Computational and Mathematical Methods in Medicine
Volume 2011 (2011), Article ID 790721, 10 pages
Quantitative Model for Efficient Temporal Targeting of Tumor Cells and Neovasculature
1Department of Applied Mathematics, University of Waterloo, Waterloo, ON, N2L 3G1, Canada
2Center for Mathematical Medicine, Fields Institute for Research in Mathematical Sciences, Toronto, ON, M5T 3J1, Canada
3Department of Physics, Massachusetts Institute of Technology, Cambridge, MA 02139, USA
4Department of Applied Physics, California Institute of Technology, Pasadena, CA 91125, USA
5Department of Medicine, BWH-HST Center for Biomedical Engineering, Brigham and Women's Hospital, Cambridge, MA 02139, USA
Received 13 July 2010; Accepted 9 January 2011
Academic Editor: Nestor V. Torres
Copyright © 2011 M. Kohandel et al. This is an open access article distributed under the
Creative Commons Attribution License, which permits unrestricted use, distribution, and reproduction in any medium, provided the original work is properly cited.

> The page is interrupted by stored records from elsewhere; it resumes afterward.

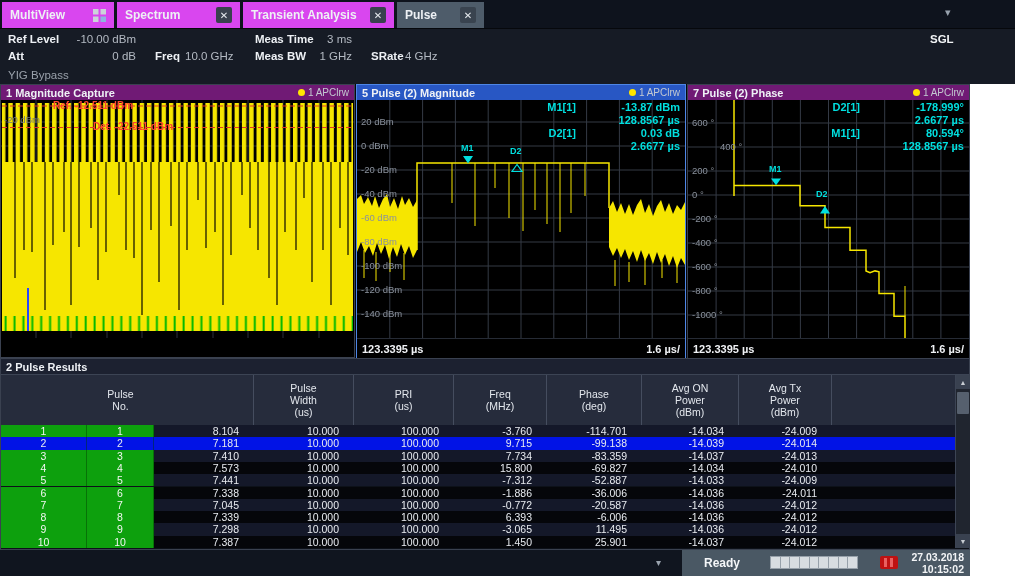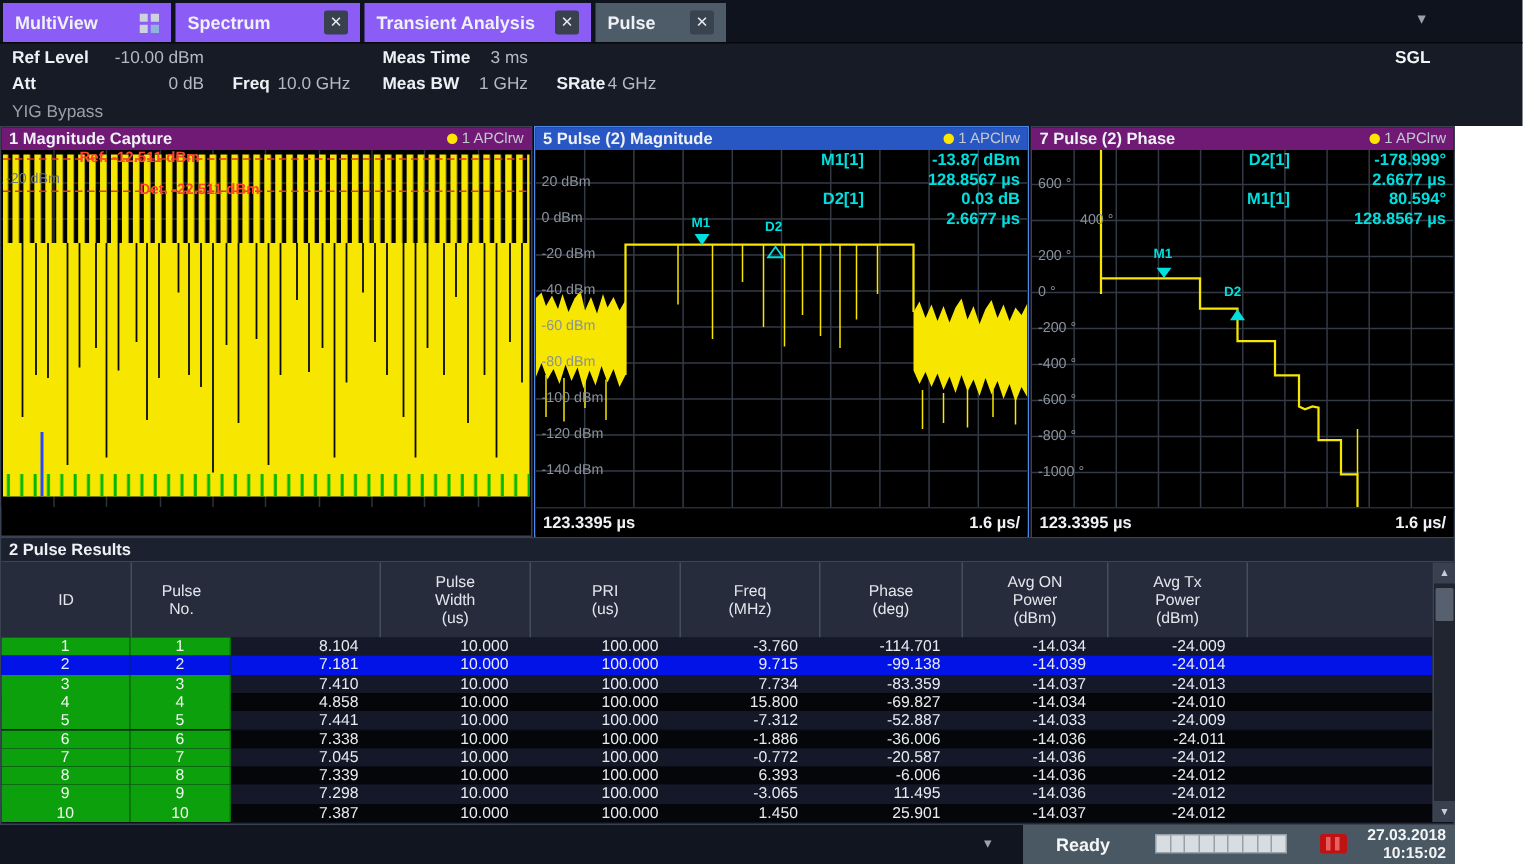"MultiView" .tab { background: #8b5cf6 -> #d946ef }
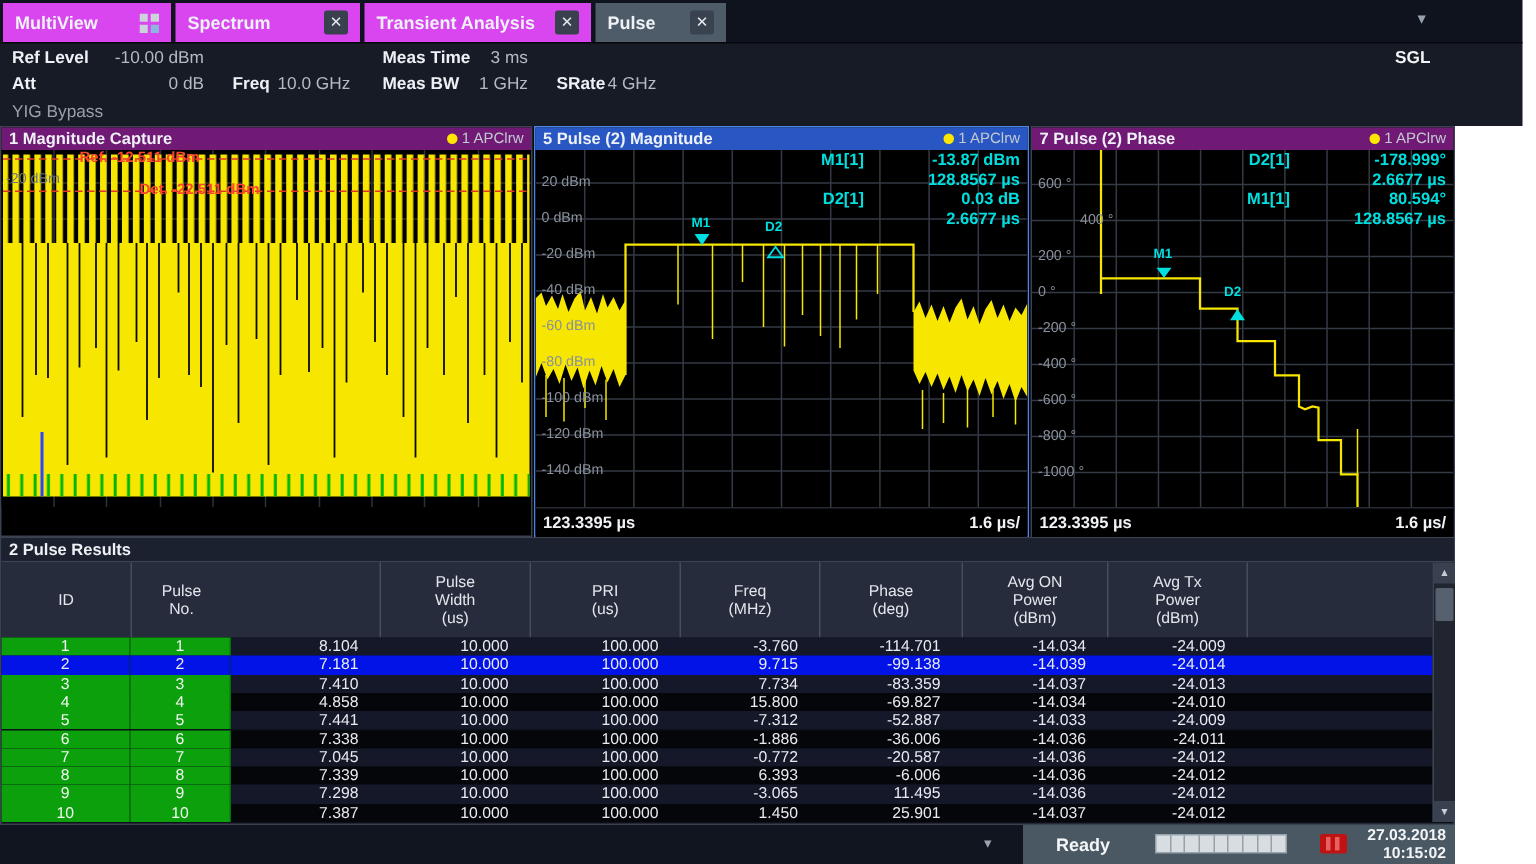"ID" div.hcell { html: <div>ID</div> -> none }
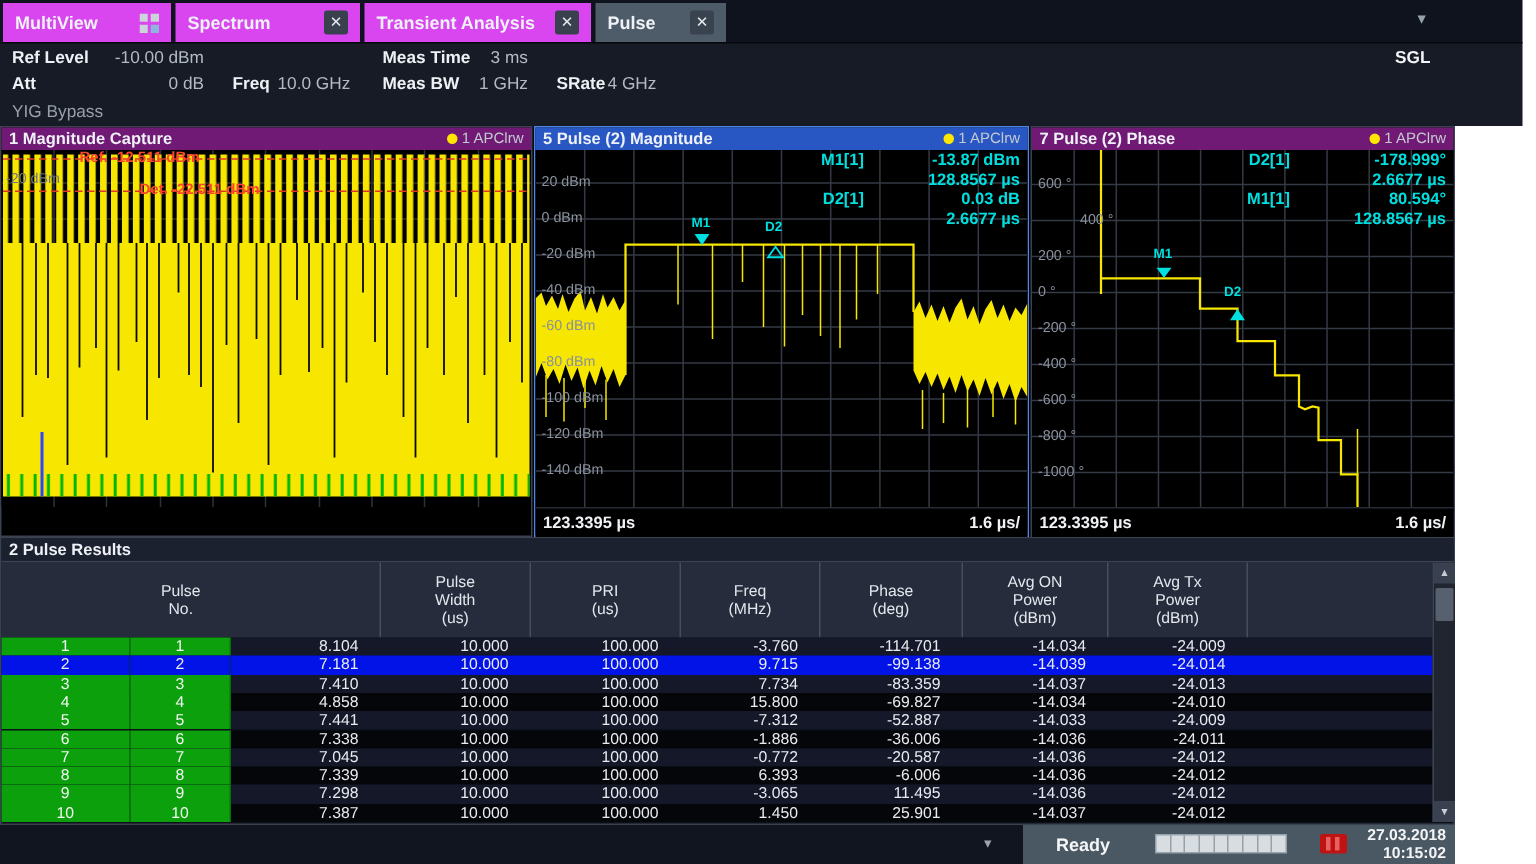"4.858" div.tcell { text: 4.858 -> 7.573 }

The combination of cytotoxic therapies and antiangiogenic agents is emerging as a most promising strategy in the treatment of malignant tumors. However, the timing and sequencing of these treatments seem to play essential roles in achieving a synergic outcome. Using a mathematical modeling approach that is grounded on available experimental data, we investigate the spatial and temporal targeting of tumor cells and neovasculature with a nanoscale delivery system. Our model suggests that the experimental success of the nanoscale delivery system depends crucially on the trapping of chemotherapeutic agents within the tumor tissue. The numerical results also indicate that substantial further improvements in the efficiency of the nanoscale delivery system can be achieved through an adjustment of the temporal targeting mechanism.